In this connection he also pointed out that their governments, while sympathizing with the Jewish efforts, thought that they had done enough by merely protecting the bare lives of their Jewish citizens, and could thus ignore their economic needs.

EAST EUROPEANS SUFFER

“In the other direction,” he continued, “the German situation had affected adversely the East European Jews, because the constructive relief work in Eastern Europe, which had been largely carried on by the Jews abroad, had receded into the background. This has happened in view of the anxiety everywhere to work specifically for the German Jews.”

Describing conditions in Poland, Dr. Singalowsky said that the political atmosphere there had cleared.

“Anti-Semiticism is on the wane. It has now forfeited its credit because of the recent occurrences in Germany, even among the reactionaries. This has been the tendency of the anti-Semitic movement, which had since 1933, thanks to the moral support of National Socialism, been putting itself forward as the new State philosophy and method.

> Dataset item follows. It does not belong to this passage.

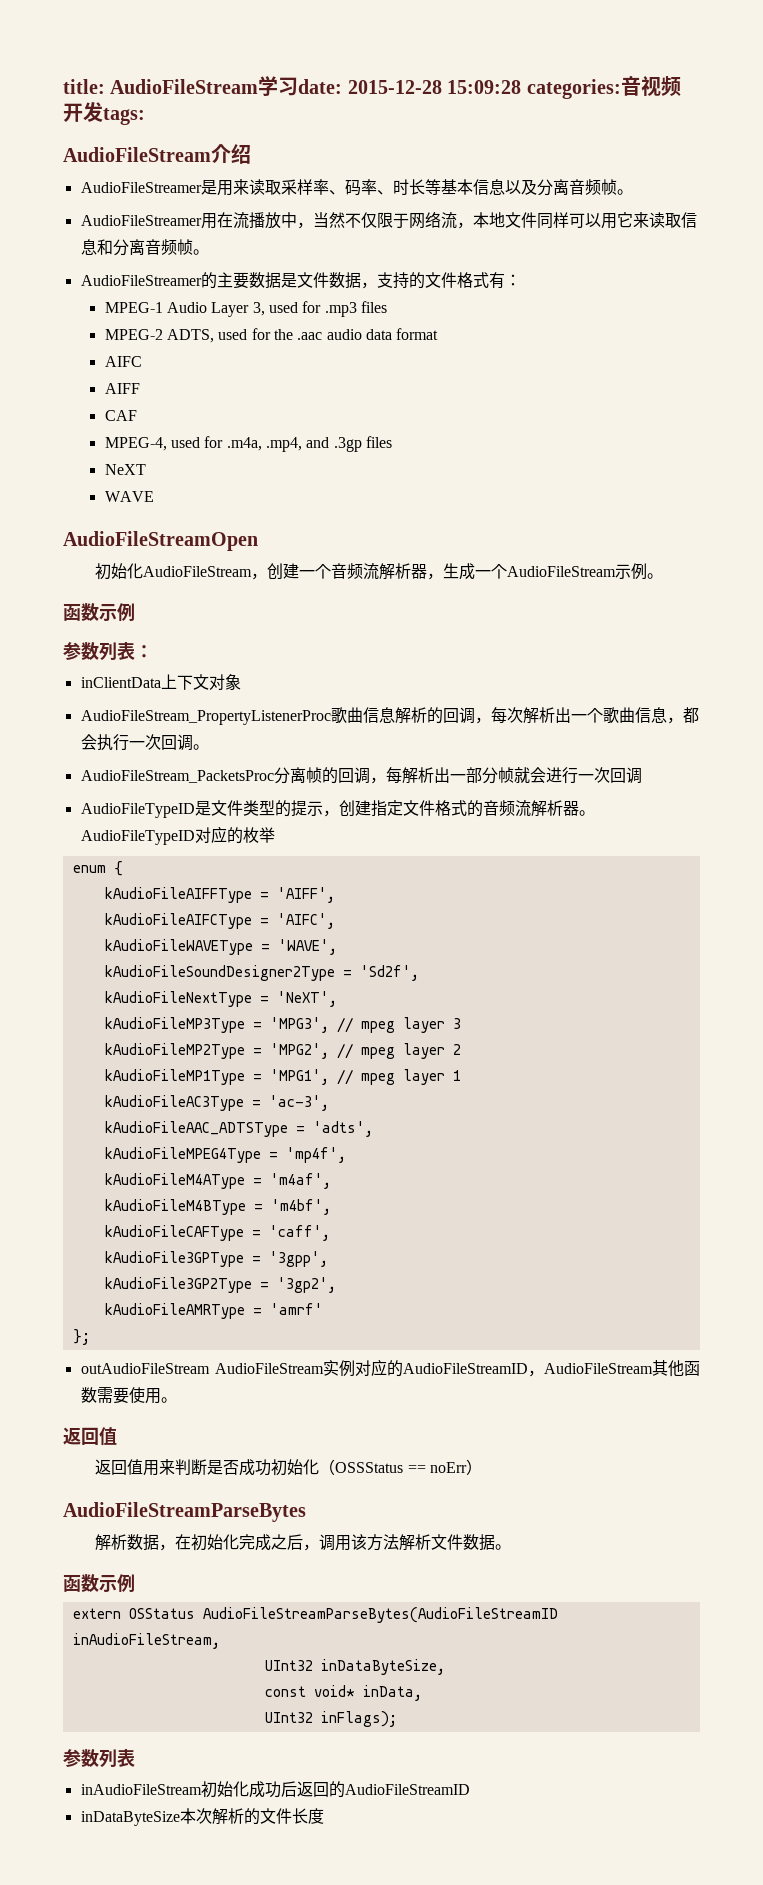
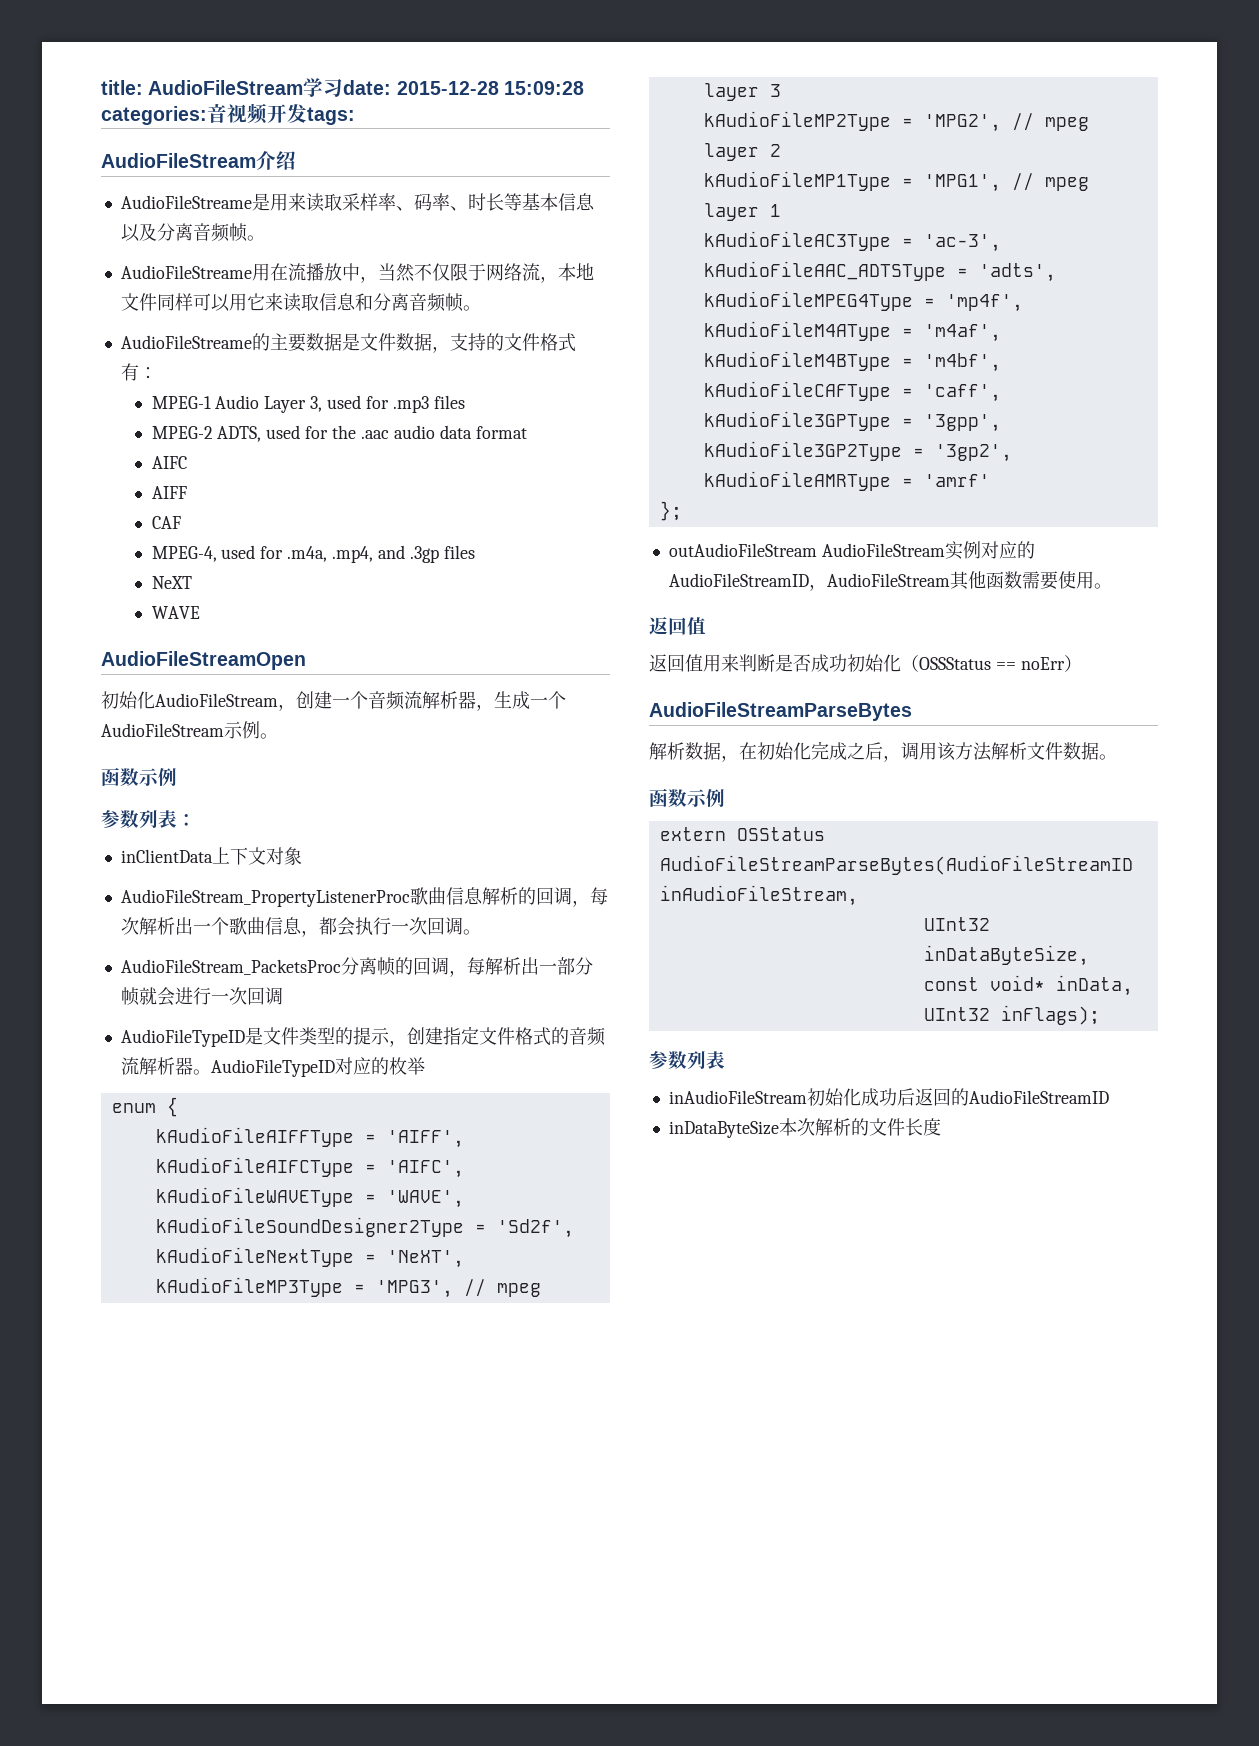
[80,182,202,193] AudioFileStreamer -> [120,195,252,209] AudioFileStreame
[80,215,202,226] AudioFileStreamer -> [120,265,252,279] AudioFileStreame
[80,275,202,286] AudioFileStreamer -> [120,335,252,349] AudioFileStreame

“The economic situation in Poland, too, has improved visibly,” the ORT official continued. “It was unfortunate that this could not be said also of the Jews of Poland. But that was due to well-known causes, which had for a long time affected Jewish economic life in a negative direction. Such causes as the official economic policy, the growth of the co-operative movement, combined with certain other factors, like the unsound Jewish social structure, which does not conform to the development and tendencies of the economic environment.

SAYS SYSTEM IS LACKING

“And what makes it still worse is the lack of collective initiative and organization and systematic Jewish economic policy. On top of all these negative factors, there was the Jewish pessimism, the result of the almost unbroken string of suffering, a kind of psychic depression.

“All over the world there was an organized will to economic activity, but in Polish Jewry there, unfortunately, a feeling of apathy. On the basis of thorough investigation I was, nevertheless, able to establish that unfavorable, though conditions are for the Jews, they could be somewhat improved, both in artisanship and in certain branches of trade. This depends on the Jewish public in Poland, for they must deal more energetically with their economic problems, instead of putting all the emphasis on emigration.”

In so far as emigration is concerned, Dr. Singalowsky concluded, the feeling in practically the whole of Polish Jewry is in favor of a concentrated Jewish industrial and agricultural colonization, a new sort of territorialism.